How can we model this problem with a Markov Process?

---

### Subquestions

#### Part (A): MDP Modeling

Formalize the state space of the Snakes and Ladders game. Don't forget to specify the terminal state!

---

#### Part (B): Transition Probabilities

Write out the structure of the transition probabilities. Feel free to abbreviate all squares that do not have a snake or ladder.

---

#### Part (C): Modeling the Game

Code up a `transition_map: Transition[S]` data structure to represent the transition probabilities of the Snakes and Ladders Markov Process so you can model the game as an instance of `FiniteMarkovProcess`. Use the `traces` method to create sampling traces, and plot the graph of the distribution of time steps to finish the game.
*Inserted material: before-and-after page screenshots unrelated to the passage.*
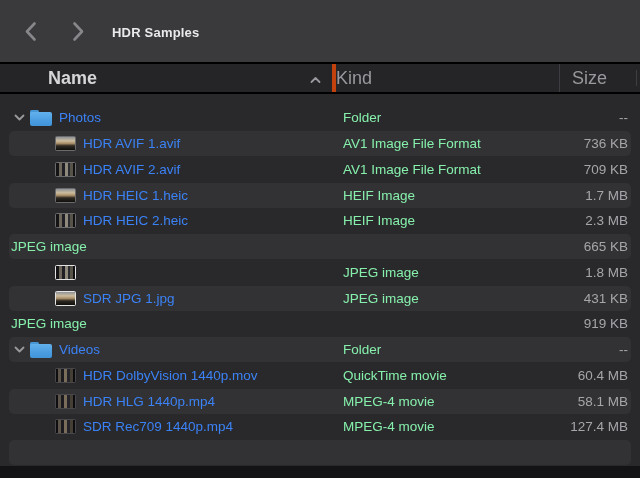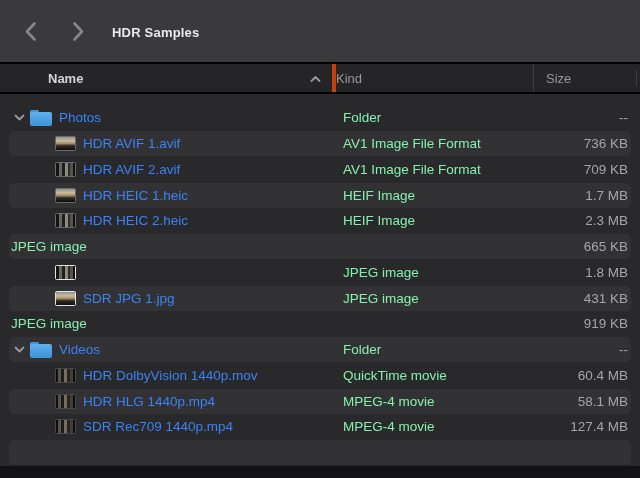--- a/index.html
+++ b/index.html
@@ -24,7 +24,7 @@
   
   .list-header {
     height: 30px; background: #252527; border-bottom: 2px solid #000;
-    display: flex; align-items: stretch; color: #98989d; font-size: 13px;
+    display: flex; align-items: stretch; color: #98989d; font-size: 18px;
   }
   .hcell { display: flex; align-items: center; position: relative; }
   .hcell-name { width: 332px; padding-left: 48px; color: #d6d6d8; font-weight: 700; }

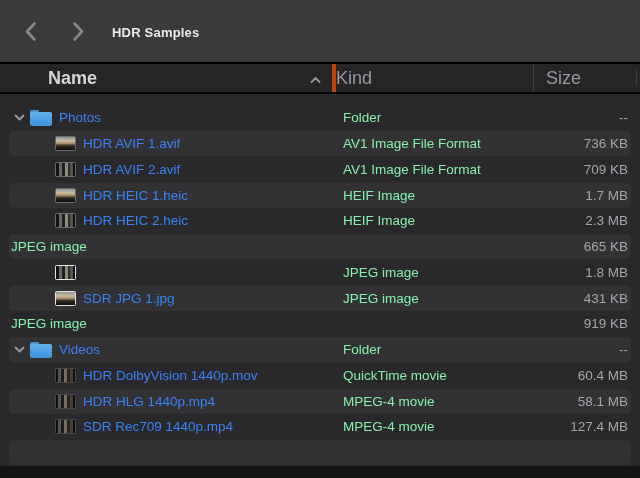--- a/index.html
+++ b/index.html
@@ -30,7 +30,7 @@
   .hcell-name { width: 332px; padding-left: 48px; color: #d6d6d8; font-weight: 700; }
   .sort-chev { position: absolute; right: 11px; top: 50%; transform: translateY(-50%); }
   .hcell-kind { width: 201px; border-left: 4px solid #c2410c; }
-  .hcell-size { flex: 1; padding-left: 12px; border-left: 1px solid #3e3e42; }
+  .hcell-size { flex: 1; padding-left: 12px; border-left: 1px solid #3e3e42; margin-left: 26px; }
   .hcell-size::after { content: ""; position: absolute; right: 3px; top: 6px; bottom: 6px; width: 1px; background: #3e3e42; }
 
   

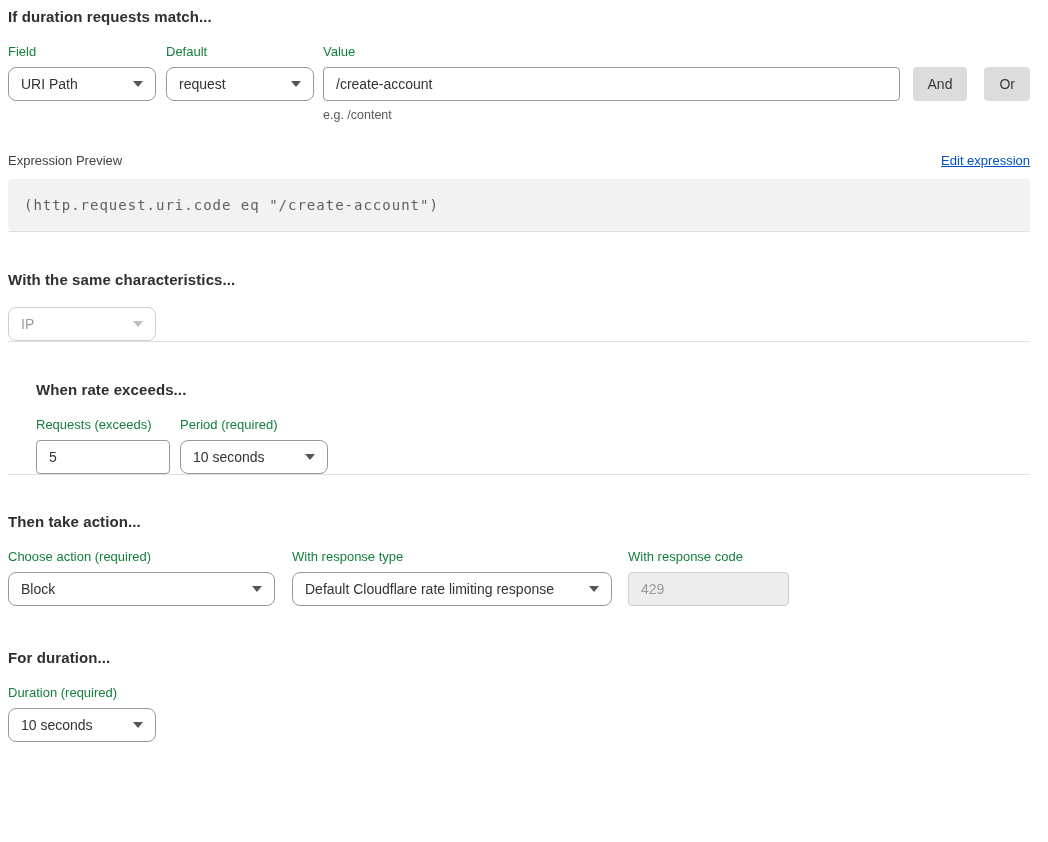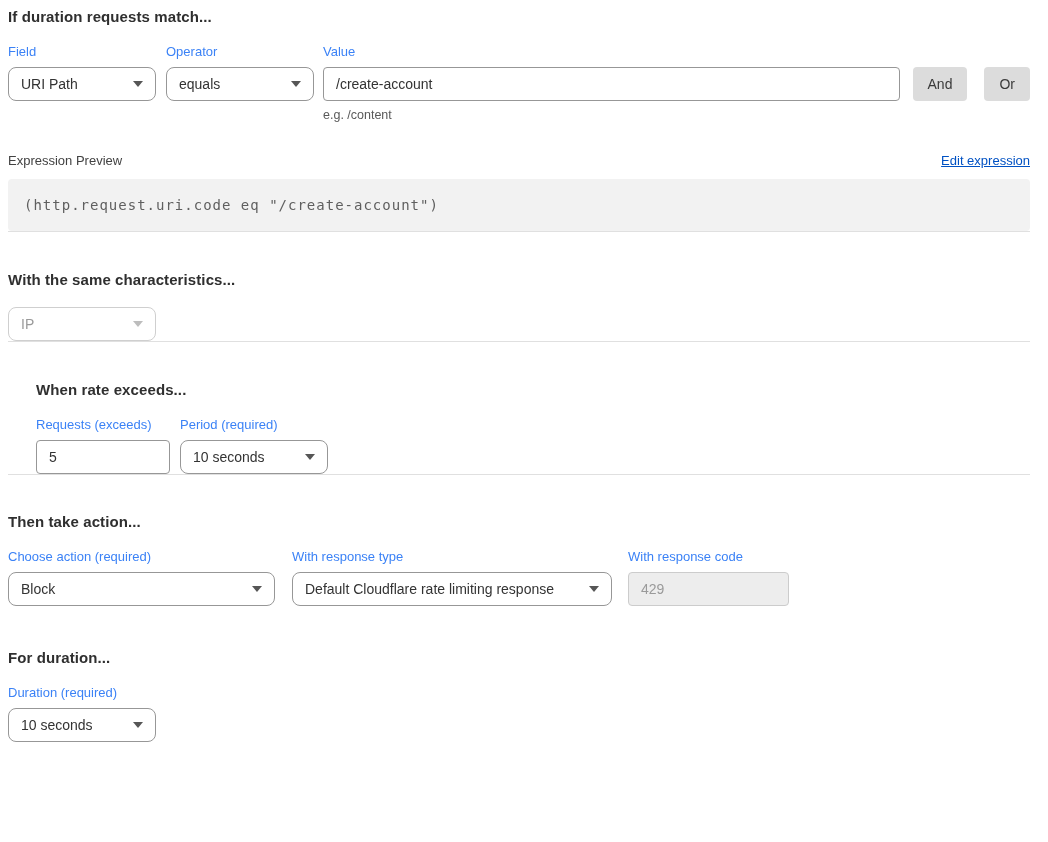--- a/index.html
+++ b/index.html
@@ -22,7 +22,7 @@
   .field-label {
     display: block;
     font-size: 13px;
-    color: #3b82f6;
+    color: #15803d;
     margin-bottom: 7px;
     line-height: 16px;
   }

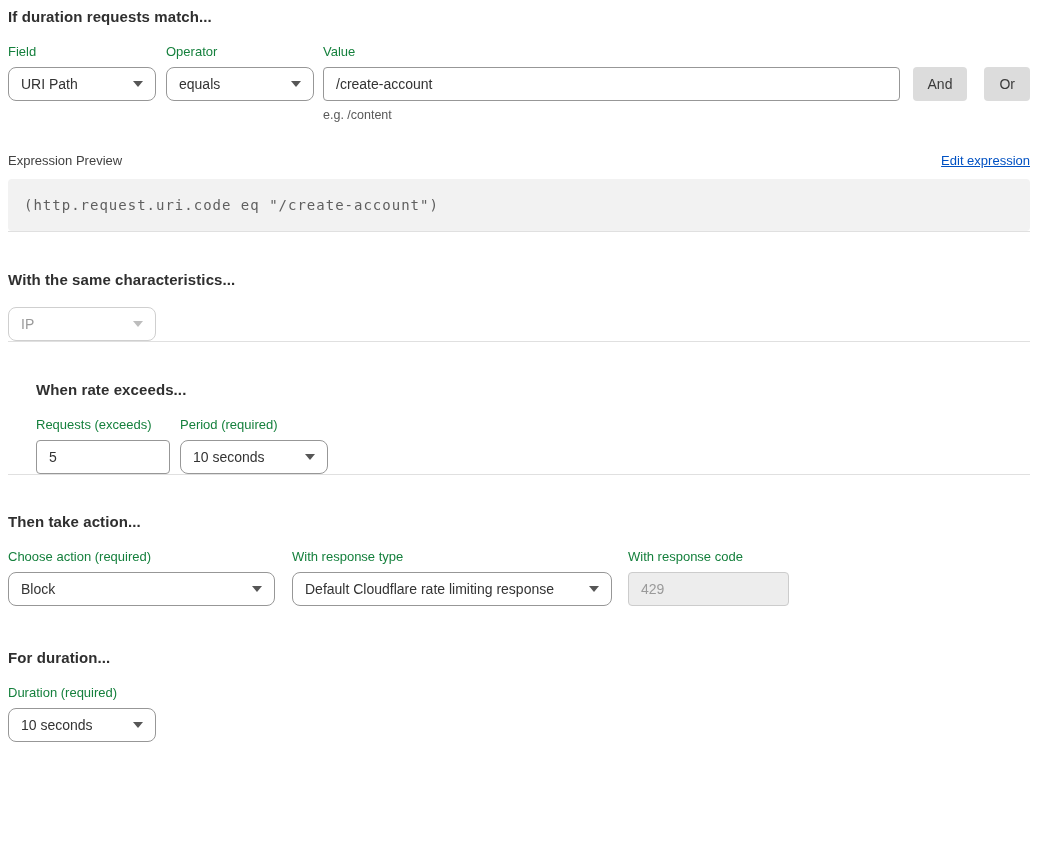--- a/index.html
+++ b/index.html
@@ -159,7 +159,7 @@
       </div>
 
       <div class="col-operator">
-        <label class="field-label">Operator</label>
+        <label class="field-label">Default</label>
         <div class="select">
           <span>equals</span>
           <span class="caret"></span>

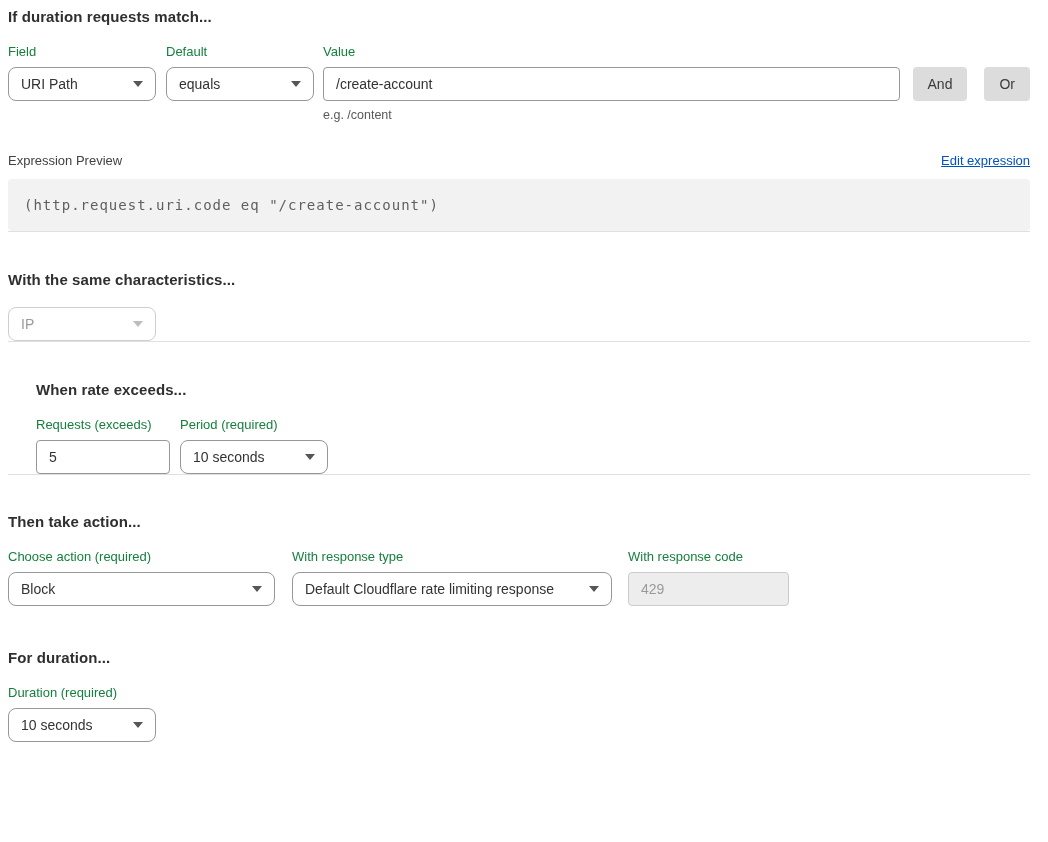--- a/index.html
+++ b/index.html
@@ -161,7 +161,7 @@
       <div class="col-operator">
         <label class="field-label">Default</label>
         <div class="select">
-          <span>equals</span>
+          <span>request</span>
           <span class="caret"></span>
         </div>
       </div>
Use the image below for the locations of the snakes and ladders.

![Snakes and Laddders](./Figures/snakesAndLadders.png)

---

### Part (A) Answer

State Space: $\mathcal{S} = \{x: x \in \mathbb{W}, x \leq 100\}$, Terminal Space: $\mathcal{T} = \{100\}$.

### Part (B) Answer

For $s = \{1, 2, ..., 93\}$, where the state does not contain a the head of a snake or bottom of a ladder, the transition probabilities are: 
$$\mathcal{F}(x) = 
\begin{cases}
x+1 & \text{with probability } \frac{1}{6}\\
x+2 & \text{with probability } \frac{1}{6}\\
x+3 & \text{with probability } \frac{1}{6}\\
x+4 & \text{with probability } \frac{1}{6}\\
x+5 & \text{with probability } \frac{1}{6}\\
x+6 & \text{with probability } \frac{1}{6}\\
\end{cases}
$$
For $s \in \{94, 95, 96, 96, 98, 99\}$,
$$\mathcal{F}(x) = 
\begin{cases}
94 & \text{terminates with probability } \frac{1}{6}\\
95 & \text{terminates with probability } \frac{2}{6}\\
96 & \text{terminates with probability } \frac{3}{6}\\
97 & \text{terminates with probability } \frac{4}{6}\\
98 & \text{terminates with probability } \frac{5}{6}\\
99 & \text{terminates with probability } 1\\
\end{cases}
$$
For $s \in \{\text{snakes}\}$,
$$\mathcal{F}(x) = 
\begin{cases}
snakes[s] & \text{with probability } 1\\
\end{cases}
$$
For $s \in \{\text{ladders}\}$,
$$\mathcal{F}(x) = 
\begin{cases}
ladders[s] & \text{with probability } 1\\
\end{cases}
$$

### Part (C) Answer

In [7]:
# fill in with Python code
import numpy as np

snakes = {32:10, 36:6, 48:26, 63:18, 88:24, 95:56, 97:78}
ladders = {1:38, 4:14, 8:30, 21:42, 28:76, 50:67, 71: 92, 88:99}

#dictionary of dictionaries
transitionMap = {}
for i in range(0, 101):
    if i in snakes:
        transitionMap[i] = {snakes[i]: 1}
    elif i in ladders:
        transitionMap[i] = {ladders[i]: 1}
    elif i > 94:
        transitionMap[i] = {}
        for j in range (1, 7):
            if (i+j < 100):
                transitionMap[i].update({i+j:1/6})
            else:
                transitionMap[i].update({100:(i-93)/6})
                break
    else:
        transitionMap[i] = {}
        for j in range (1, 7):
            transitionMap[i].update({i+j:1/6})
display(transitionMap)

#snakesAndLadders = simulate()

## Question 2: Markov Decision Processes (Led by Nanxi Jiang)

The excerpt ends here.